Poor Jane received him with her usual meekness, and as a visitor whom it was useless to think of excluding. Bernard, upon his return to town, had called upon the earl to report the result of the medical visit, but, missing Lord Rookbury, had written him a brief account of the scene in the garden, apprising him that Mrs. Wilmslow now knew what blow was impending. As usual, nothing could be kinder or more sympathising than the earl's manner; and Jane, though her nature recoiled from his, could not refuse to see kind intention in the mission that had terminated with so sad a shock to herself. That instinct by which a woman unerringly, detects a kindness, in act or meaning, and that honesty with which she recognises it, poor thing! in her sorrow, or from one whom she hates-it may be with cause-is a faculty which helps her to do justice a good deal oftener than we manage to do it, with all our stately protests that we take all circumstances into consideration, and invariably estimate conduct upon its merits. When the first poignant agony of the revelation of Amy's condition had taken a calmer form, Bernard had explained to Kate the object of the physician's visit, and the motives which had induced himself to join the scheme; and when Kate could, still more gently, repeat the explanation to her mother, Mrs. Wilmslow did not do one moment's injustice to those who had desired to befriend her, even though their plan had brought down the sorrow with such crushing suddenness upon her. Even, as we have seen, when roused into unwonted energy and determination, and when detailing her wrong to Molesworth, the only blame Jane would impute to them was, that they had not trusted in her.
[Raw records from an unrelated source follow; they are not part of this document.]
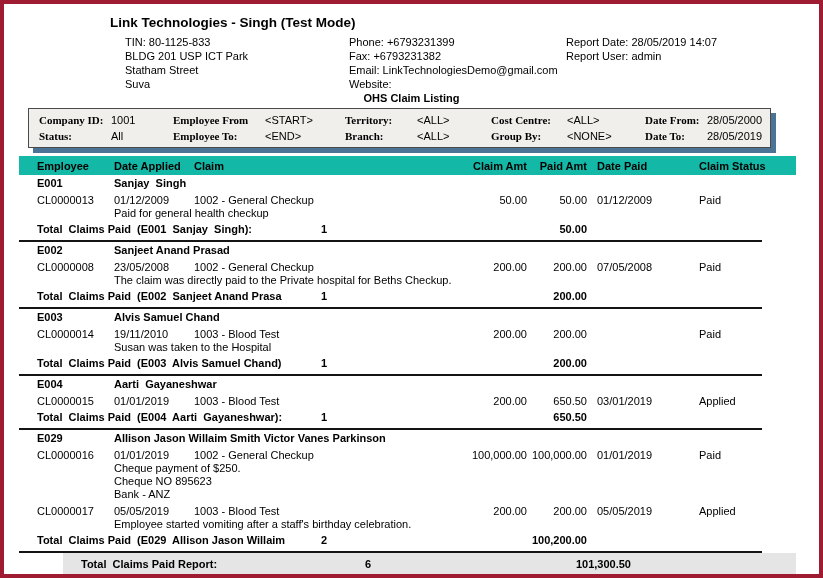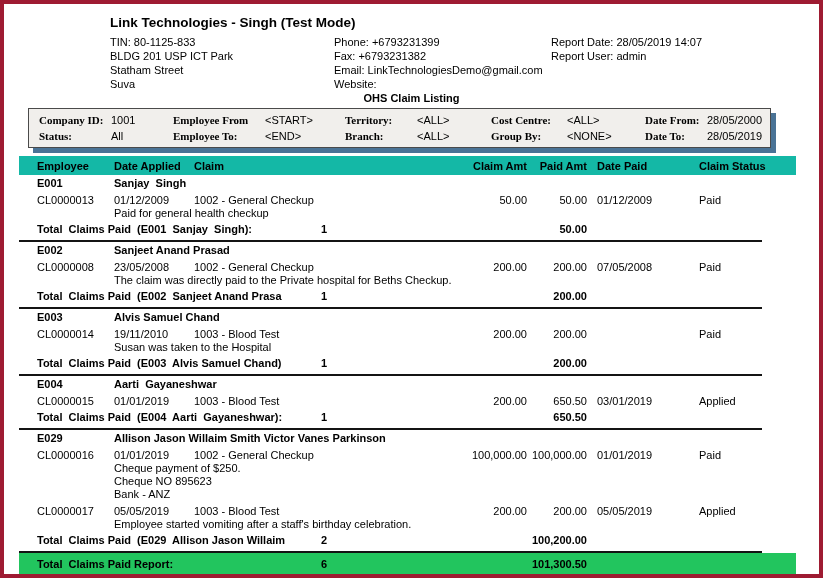--- a/index.html
+++ b/index.html
@@ -14,7 +14,7 @@
   #addr-col{width:224px;}
   #contact-col{width:217px;}
   #meta-col{flex:1;}
-  .hline{line-height:14px;white-space:pre;}
+  .hline{line-height:14px;white-space:pre;margin-left:15px;}
   .report-title{text-align:center;font-weight:bold;font-size:11px;margin-top:1px;}
 
   .filter-box{

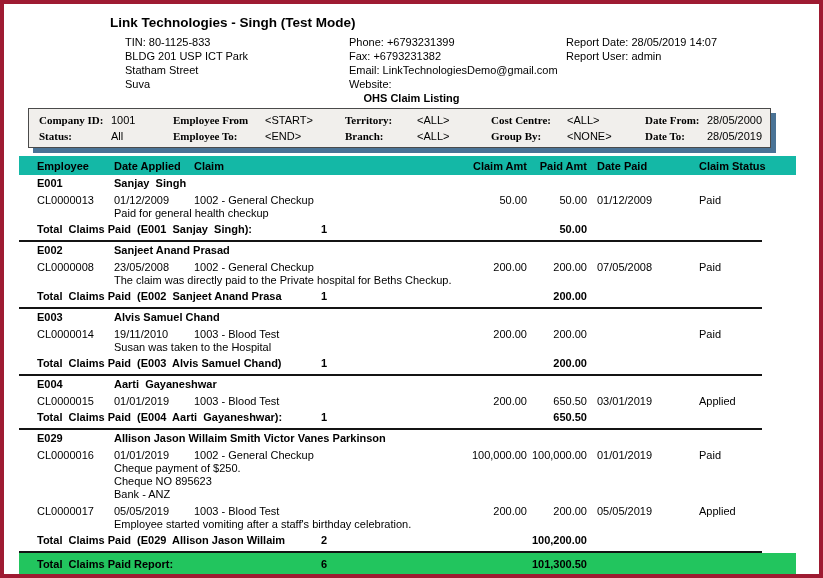--- a/index.html
+++ b/index.html
@@ -51,7 +51,7 @@
   .tgrid{display:grid;grid-template-columns:302px 206px 60px 1fr;}
   .t0{padding-left:18px;}
   .gsep{border-top:2px solid #141414;width:743px;margin-top:2px;}
-  .report-band{background:#22c55e;height:22px;align-items:center;font-weight:bold;}
+  .report-band{background:#e5e5e5;height:22px;align-items:center;font-weight:bold;margin-left:44px;}
 </style>
 </head>
 <body>

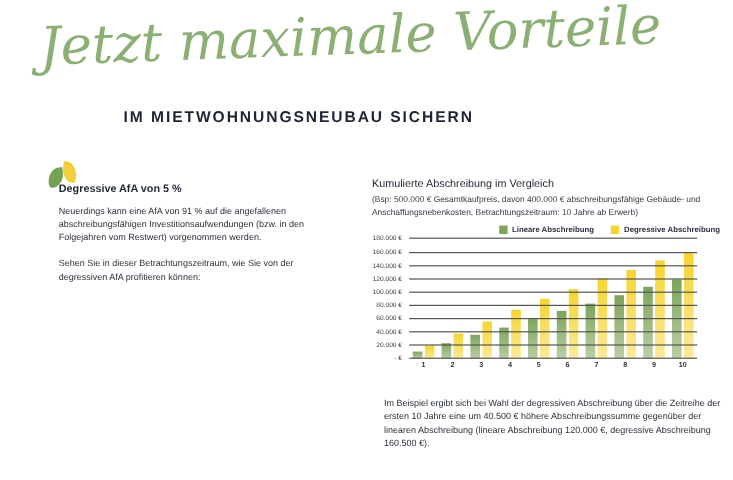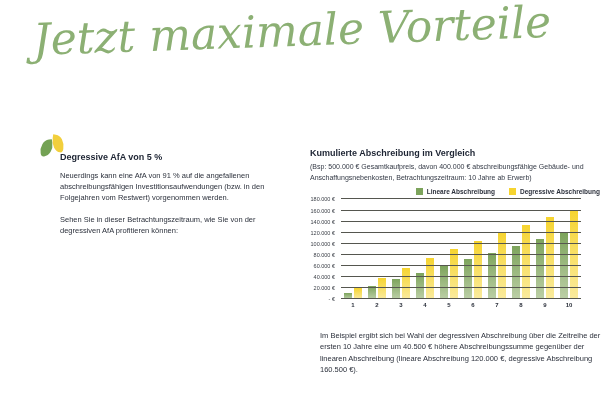--- a/index.html
+++ b/index.html
@@ -73,6 +73,7 @@
 <div class="page">
 
   <div class="script-title">Jetzt maximale Vorteile</div>
+  <div class="subtitle-caps">IM MIETWOHNUNGSNEUBAU SICHERN</div>
 
   <div class="leaf-icon">
     <span class="leaf green"></span>

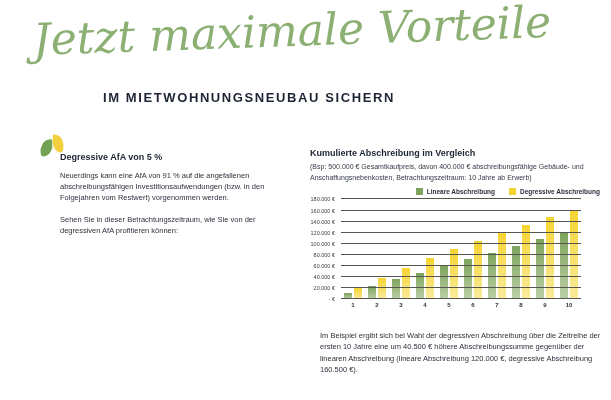--- a/index.html
+++ b/index.html
@@ -35,7 +35,7 @@
     border-radius:0 85% 25% 85% / 0 85% 25% 85%;
     transform:rotate(8deg);
   }
-  .left-col { position:absolute; left:60px; top:152px; width:232px; }
+  .left-col { position:absolute; left:49px; top:152px; width:232px; }
   .left-heading { font-size:9px; font-weight:700; color:#1d2433; margin-bottom:9px; }
   .left-col p { font-size:7.5px; line-height:1.45; color:#2c313c; margin-bottom:11px; }
 

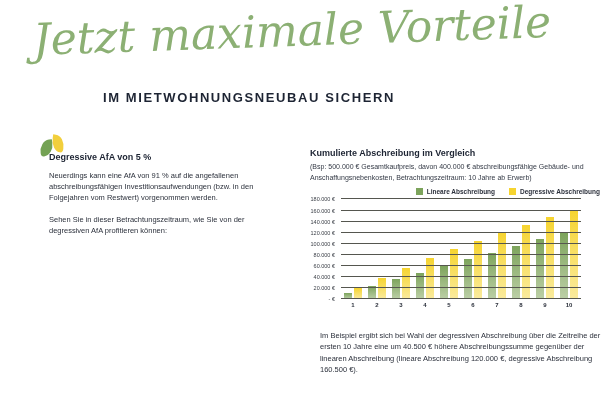--- a/index.html
+++ b/index.html
@@ -41,7 +41,7 @@
 
   
   .right-col { position:absolute; left:310px; top:148px; width:290px; }
-  .chart-title { font-size:9px; font-weight:700; color:#1d2433; margin-bottom:3px; }
+  .chart-title { font-size:9px; font-weight:400; color:#1d2433; margin-bottom:3px; }
   .chart-subtitle { font-size:7px; line-height:1.6; color:#333945; margin-bottom:4px; }
 
   .legend { display:flex; justify-content:flex-end; align-items:center; gap:14px; margin-bottom:3px; height:9px; }

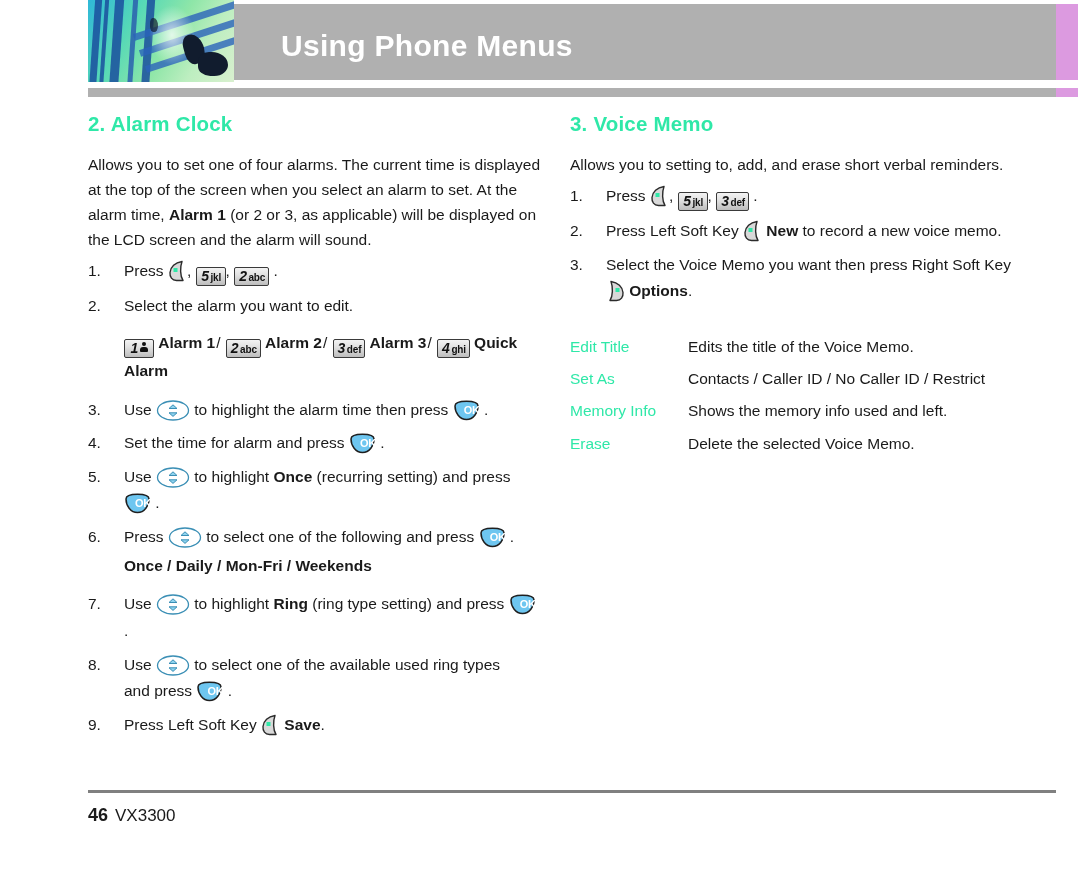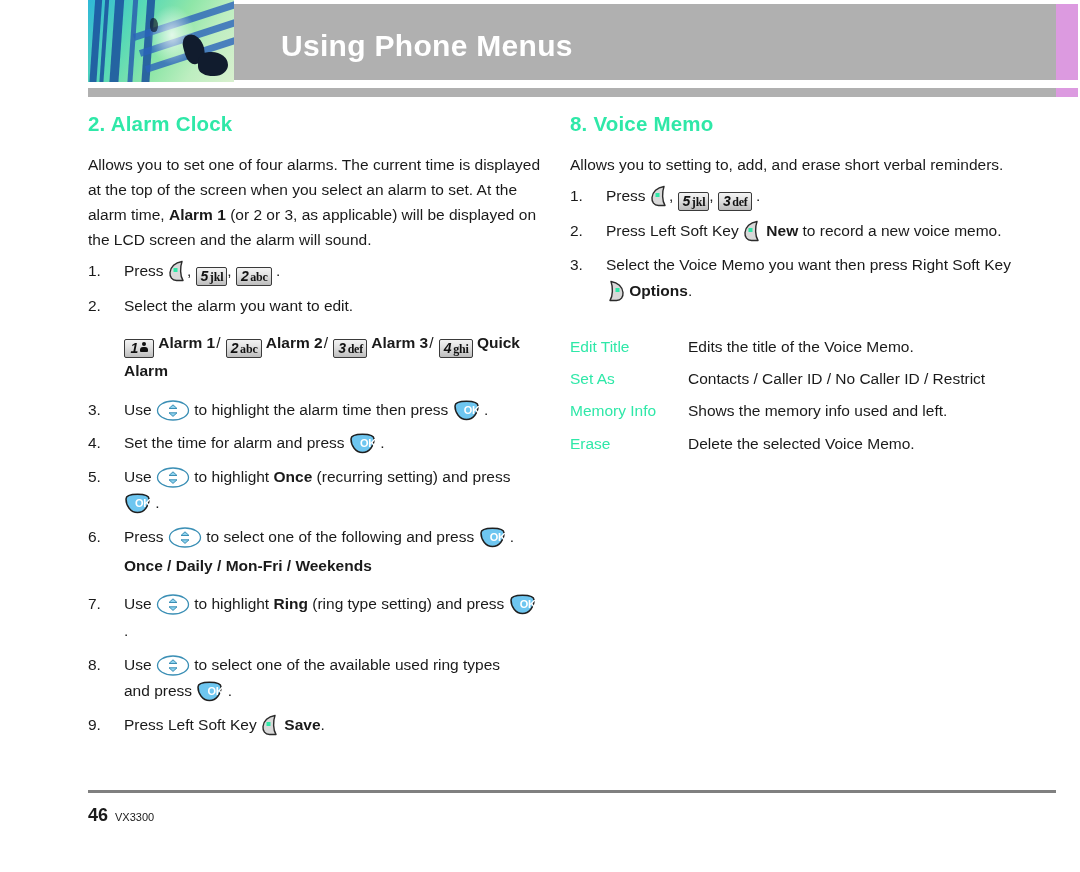--- a/index.html
+++ b/index.html
@@ -473,7 +473,7 @@
 
 <div class="col col-right">
 
-  <div class="sec-title">8. Voice Memo</div>
+  <div class="sec-title">3. Voice Memo</div>
 
   <p class="intro">Allows you to setting to, add, and erase short verbal reminders.</p>
 

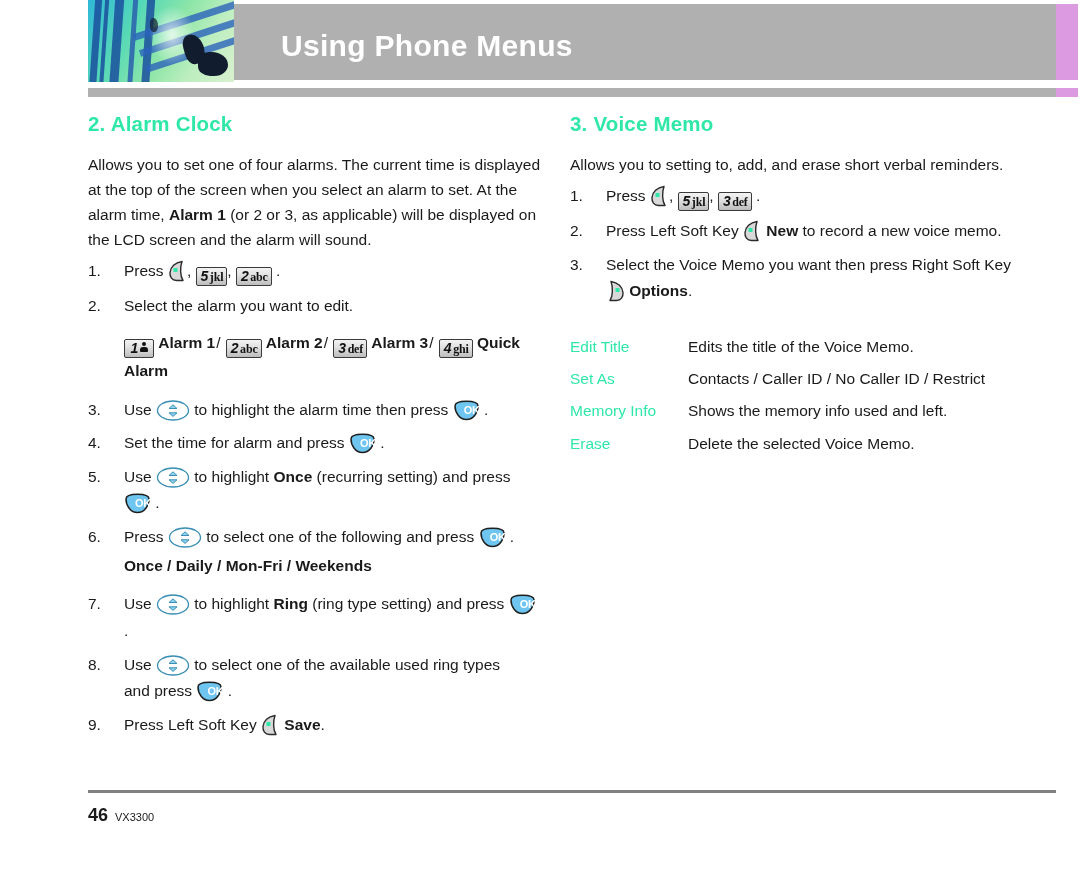--- a/index.html
+++ b/index.html
@@ -157,12 +157,11 @@
     letter-spacing: 0;
   }
   .keynum .s {
-    font-size: 12px;
+    font-size: 10px;
     font-weight: bold;
     color: #111;
     margin-left: 1.5px;
     letter-spacing: -.2px;
-    font-family: Liberation Serif, serif;
   }
   .keynum .vm {
     display: inline-block;

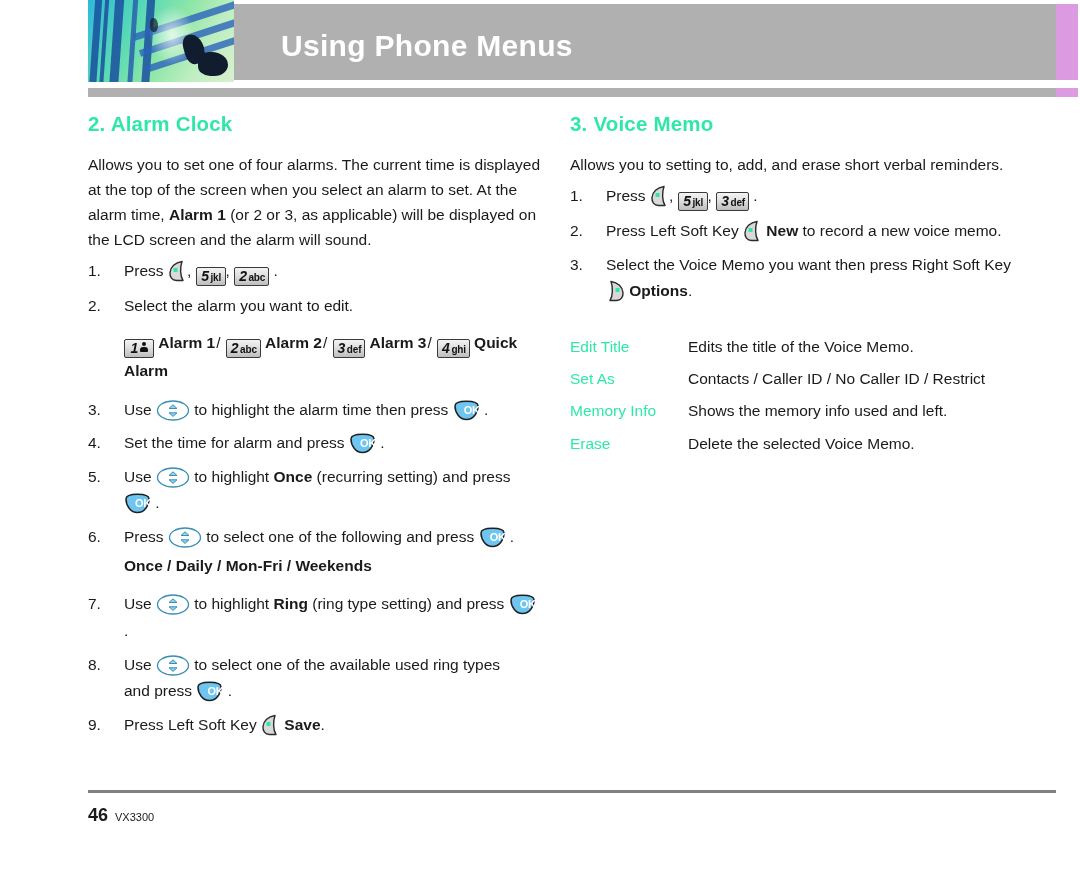--- a/index.html
+++ b/index.html
@@ -262,7 +262,7 @@
     font-weight: bold;
     margin-right: 7px;
   }
-  .footer .model { font-size: 11px; }
+  .footer .model { font-size: 17px; }
 
   .inline-sep { padding: 0 1px; }
 </style>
There was now but one business in Aspen Court. Mother, sisters, servants, all had one duty, and but one-the affectionate tending of the beloved one whose end was approaching. Amy's favourite room-that which was described as having been somewhat modernised, and whose windows, unlike those of the rest of the mansion, were of large plateglass squares-had been fitted up for her, and upon this chamber the whole cares of the household were concentrated. Day and night, loving sentinels kept watch and ward, each eager to claim and reluctant to yield her guard. When Lord Rookbury arrived, he was unhesitatingly informed by a servant that he could see Mrs. Wilmslow by coming up to Miss Amy's room, no other way. And having sent up for permission to do so, to Miss Amy's room he was conducted.

The apartment was very cheerful, and from the sofa on which Amy lay, she obtained without effort a full, rich, landscape view, in which foliage and green sward alternately led the eye down to the distant river -all, leaves, and turf, and bright water, gladdened by a glowing sunshine.